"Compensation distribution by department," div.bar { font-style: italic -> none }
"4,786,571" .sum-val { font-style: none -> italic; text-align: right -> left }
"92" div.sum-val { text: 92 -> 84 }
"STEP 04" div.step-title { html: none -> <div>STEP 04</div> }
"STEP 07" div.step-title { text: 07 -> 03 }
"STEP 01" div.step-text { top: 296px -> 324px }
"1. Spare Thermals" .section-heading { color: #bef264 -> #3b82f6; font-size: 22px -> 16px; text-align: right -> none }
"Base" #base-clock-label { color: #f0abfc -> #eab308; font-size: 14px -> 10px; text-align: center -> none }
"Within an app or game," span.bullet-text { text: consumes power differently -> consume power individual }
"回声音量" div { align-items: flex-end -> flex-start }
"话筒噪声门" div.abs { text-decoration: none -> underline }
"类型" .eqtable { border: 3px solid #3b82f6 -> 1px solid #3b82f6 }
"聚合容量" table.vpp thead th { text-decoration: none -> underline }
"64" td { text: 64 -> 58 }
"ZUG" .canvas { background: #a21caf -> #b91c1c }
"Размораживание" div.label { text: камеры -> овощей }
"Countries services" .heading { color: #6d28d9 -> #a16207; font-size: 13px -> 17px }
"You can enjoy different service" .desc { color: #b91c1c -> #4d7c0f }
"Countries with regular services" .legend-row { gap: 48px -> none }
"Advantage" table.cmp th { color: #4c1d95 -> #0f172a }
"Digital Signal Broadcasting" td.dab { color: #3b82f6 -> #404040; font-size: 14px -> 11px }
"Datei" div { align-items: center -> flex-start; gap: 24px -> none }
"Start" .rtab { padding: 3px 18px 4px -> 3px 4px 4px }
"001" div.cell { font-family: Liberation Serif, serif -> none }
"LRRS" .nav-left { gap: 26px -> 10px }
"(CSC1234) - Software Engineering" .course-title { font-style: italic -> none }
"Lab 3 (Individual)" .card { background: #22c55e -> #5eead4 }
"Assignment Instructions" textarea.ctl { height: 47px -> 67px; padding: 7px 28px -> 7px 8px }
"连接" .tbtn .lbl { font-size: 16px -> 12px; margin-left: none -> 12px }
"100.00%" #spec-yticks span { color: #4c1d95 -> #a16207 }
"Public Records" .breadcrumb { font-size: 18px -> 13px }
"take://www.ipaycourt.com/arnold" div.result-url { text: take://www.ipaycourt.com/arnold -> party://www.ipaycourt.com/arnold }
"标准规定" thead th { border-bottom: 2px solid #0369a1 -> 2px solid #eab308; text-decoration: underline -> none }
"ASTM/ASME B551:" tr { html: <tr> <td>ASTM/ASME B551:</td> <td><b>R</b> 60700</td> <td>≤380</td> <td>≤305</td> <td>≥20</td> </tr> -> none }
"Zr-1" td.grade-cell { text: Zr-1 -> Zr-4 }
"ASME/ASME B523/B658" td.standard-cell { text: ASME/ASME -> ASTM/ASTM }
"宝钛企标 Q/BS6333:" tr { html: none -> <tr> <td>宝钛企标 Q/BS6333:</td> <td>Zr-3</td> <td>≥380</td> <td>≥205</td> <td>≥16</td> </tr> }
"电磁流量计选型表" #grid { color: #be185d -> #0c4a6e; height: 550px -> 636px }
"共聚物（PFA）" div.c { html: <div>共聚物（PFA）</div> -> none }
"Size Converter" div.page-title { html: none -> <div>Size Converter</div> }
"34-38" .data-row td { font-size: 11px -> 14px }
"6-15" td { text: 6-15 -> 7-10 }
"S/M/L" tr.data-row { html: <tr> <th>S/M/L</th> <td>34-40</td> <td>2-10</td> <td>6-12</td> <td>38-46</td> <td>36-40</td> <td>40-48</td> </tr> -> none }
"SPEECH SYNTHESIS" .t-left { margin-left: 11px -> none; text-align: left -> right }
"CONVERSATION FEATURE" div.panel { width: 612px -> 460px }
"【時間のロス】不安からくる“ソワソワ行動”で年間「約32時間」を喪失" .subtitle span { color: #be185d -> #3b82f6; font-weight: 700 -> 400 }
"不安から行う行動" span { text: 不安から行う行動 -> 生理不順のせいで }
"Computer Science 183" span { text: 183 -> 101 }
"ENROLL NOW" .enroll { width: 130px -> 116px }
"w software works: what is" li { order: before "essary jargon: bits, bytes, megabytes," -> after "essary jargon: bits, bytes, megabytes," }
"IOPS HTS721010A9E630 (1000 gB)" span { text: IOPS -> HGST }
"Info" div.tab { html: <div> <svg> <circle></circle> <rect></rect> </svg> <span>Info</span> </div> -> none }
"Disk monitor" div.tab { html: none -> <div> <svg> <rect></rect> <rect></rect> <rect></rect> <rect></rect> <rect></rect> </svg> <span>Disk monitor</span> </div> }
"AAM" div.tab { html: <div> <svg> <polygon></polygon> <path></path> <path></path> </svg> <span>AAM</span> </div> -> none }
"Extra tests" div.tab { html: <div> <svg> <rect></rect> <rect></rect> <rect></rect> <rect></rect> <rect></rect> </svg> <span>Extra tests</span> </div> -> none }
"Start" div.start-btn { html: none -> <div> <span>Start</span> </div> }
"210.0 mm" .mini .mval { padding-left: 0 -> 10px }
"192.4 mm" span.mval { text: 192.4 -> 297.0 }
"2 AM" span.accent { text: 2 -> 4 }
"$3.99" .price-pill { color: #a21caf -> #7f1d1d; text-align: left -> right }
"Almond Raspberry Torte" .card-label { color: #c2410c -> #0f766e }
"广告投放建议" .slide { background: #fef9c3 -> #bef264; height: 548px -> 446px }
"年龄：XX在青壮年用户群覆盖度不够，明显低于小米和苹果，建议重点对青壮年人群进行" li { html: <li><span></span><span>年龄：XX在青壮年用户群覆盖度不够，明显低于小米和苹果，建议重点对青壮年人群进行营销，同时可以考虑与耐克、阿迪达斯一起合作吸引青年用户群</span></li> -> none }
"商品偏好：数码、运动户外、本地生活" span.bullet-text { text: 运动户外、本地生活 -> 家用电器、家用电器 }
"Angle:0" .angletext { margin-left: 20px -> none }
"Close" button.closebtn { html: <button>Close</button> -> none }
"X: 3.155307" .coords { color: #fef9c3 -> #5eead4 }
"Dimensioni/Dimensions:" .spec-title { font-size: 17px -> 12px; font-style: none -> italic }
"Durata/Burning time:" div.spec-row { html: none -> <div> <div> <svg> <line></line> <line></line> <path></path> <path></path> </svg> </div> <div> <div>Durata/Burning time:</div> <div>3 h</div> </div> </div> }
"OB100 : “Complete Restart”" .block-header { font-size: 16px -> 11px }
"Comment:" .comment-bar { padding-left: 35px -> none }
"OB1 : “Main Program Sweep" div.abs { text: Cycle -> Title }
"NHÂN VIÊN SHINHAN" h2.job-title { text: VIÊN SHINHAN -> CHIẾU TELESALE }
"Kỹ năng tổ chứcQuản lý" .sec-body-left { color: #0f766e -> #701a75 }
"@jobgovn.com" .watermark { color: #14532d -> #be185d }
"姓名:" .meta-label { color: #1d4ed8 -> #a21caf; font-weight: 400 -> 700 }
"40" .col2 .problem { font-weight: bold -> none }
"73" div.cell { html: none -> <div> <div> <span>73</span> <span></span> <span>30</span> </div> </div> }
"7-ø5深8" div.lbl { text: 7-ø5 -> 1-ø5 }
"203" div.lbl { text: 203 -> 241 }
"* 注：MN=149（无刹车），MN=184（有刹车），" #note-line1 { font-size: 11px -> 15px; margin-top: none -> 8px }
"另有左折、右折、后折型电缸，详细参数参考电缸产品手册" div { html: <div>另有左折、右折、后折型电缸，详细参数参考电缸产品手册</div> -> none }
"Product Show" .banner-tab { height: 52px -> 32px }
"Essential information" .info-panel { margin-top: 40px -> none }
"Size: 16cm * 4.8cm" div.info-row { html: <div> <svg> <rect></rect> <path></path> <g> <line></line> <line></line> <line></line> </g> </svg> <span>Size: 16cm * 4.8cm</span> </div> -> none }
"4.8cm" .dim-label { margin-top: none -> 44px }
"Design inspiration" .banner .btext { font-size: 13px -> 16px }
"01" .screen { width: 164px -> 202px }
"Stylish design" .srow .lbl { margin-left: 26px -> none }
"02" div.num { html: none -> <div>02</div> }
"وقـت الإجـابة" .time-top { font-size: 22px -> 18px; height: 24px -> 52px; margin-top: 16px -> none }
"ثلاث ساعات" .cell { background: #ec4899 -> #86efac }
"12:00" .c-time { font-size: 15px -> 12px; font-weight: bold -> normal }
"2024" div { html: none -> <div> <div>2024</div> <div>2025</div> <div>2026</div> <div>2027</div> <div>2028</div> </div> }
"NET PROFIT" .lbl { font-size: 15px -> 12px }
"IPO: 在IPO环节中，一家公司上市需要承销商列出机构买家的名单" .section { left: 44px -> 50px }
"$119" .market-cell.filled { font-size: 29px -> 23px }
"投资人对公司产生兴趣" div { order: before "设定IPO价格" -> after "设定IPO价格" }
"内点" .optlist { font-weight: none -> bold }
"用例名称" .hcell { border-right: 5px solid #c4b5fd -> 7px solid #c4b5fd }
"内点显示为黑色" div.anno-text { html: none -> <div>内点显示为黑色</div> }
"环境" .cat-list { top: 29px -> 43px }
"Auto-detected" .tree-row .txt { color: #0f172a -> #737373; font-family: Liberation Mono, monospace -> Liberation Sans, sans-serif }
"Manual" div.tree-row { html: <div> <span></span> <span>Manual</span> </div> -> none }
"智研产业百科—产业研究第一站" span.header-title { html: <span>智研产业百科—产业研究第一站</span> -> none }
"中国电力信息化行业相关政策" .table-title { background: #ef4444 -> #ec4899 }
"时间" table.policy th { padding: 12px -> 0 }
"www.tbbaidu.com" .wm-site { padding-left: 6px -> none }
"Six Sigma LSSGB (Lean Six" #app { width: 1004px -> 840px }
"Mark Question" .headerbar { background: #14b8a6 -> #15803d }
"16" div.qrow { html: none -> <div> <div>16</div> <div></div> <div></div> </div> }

• [WORK ORDER] Which lines above include the word "heading"? Return each one.

• [TASK ANSWER]
"1. Spare Thermals" .section-heading { color: #bef264 -> #3b82f6; font-size: 22px -> 16px; text-align: right -> none }
"Countries services" .heading { color: #6d28d9 -> #a16207; font-size: 13px -> 17px }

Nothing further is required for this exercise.